Using the entries below, return word for word the lines from the one containing "106 | LSTAT: 16.86 -> 18.66" up to and including the last.

[INFORMATION PROVIDED — start]

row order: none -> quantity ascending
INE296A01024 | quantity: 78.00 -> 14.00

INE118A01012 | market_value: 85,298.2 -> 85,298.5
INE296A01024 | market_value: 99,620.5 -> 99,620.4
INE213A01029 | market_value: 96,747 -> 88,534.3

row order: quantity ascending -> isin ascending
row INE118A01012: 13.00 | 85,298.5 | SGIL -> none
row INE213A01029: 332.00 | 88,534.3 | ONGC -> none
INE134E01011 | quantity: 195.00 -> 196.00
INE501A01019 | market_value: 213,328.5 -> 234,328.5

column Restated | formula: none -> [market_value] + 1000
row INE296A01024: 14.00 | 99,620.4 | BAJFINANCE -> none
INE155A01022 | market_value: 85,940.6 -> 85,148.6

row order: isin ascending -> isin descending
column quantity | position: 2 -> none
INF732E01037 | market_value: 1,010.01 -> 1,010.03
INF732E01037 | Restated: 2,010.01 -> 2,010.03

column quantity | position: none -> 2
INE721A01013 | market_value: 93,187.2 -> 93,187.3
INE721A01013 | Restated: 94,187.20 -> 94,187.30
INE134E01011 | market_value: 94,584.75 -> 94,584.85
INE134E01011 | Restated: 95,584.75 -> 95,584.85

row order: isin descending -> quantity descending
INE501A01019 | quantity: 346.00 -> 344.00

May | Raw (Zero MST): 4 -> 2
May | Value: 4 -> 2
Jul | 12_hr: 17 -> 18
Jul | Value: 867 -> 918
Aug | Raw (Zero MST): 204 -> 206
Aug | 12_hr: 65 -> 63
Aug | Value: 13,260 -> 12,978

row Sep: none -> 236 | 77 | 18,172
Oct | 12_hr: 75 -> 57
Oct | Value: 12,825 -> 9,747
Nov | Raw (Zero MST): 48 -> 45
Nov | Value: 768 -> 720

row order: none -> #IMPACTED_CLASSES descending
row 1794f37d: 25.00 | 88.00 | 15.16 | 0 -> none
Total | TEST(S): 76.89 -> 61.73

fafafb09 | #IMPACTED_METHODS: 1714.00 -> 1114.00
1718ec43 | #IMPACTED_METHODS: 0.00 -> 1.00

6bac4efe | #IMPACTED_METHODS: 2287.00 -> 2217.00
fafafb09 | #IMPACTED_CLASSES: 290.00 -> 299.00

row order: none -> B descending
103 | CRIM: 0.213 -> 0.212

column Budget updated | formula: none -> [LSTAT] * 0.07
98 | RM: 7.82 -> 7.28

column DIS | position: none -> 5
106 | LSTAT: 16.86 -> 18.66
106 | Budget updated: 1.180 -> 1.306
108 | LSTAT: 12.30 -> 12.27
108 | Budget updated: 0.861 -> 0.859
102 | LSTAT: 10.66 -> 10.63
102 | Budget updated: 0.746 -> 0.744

[INFORMATION PROVIDED — finish]

> RESPONSE TO THIS EXERCISE:
106 | LSTAT: 16.86 -> 18.66
106 | Budget updated: 1.180 -> 1.306
108 | LSTAT: 12.30 -> 12.27
108 | Budget updated: 0.861 -> 0.859
102 | LSTAT: 10.66 -> 10.63
102 | Budget updated: 0.746 -> 0.744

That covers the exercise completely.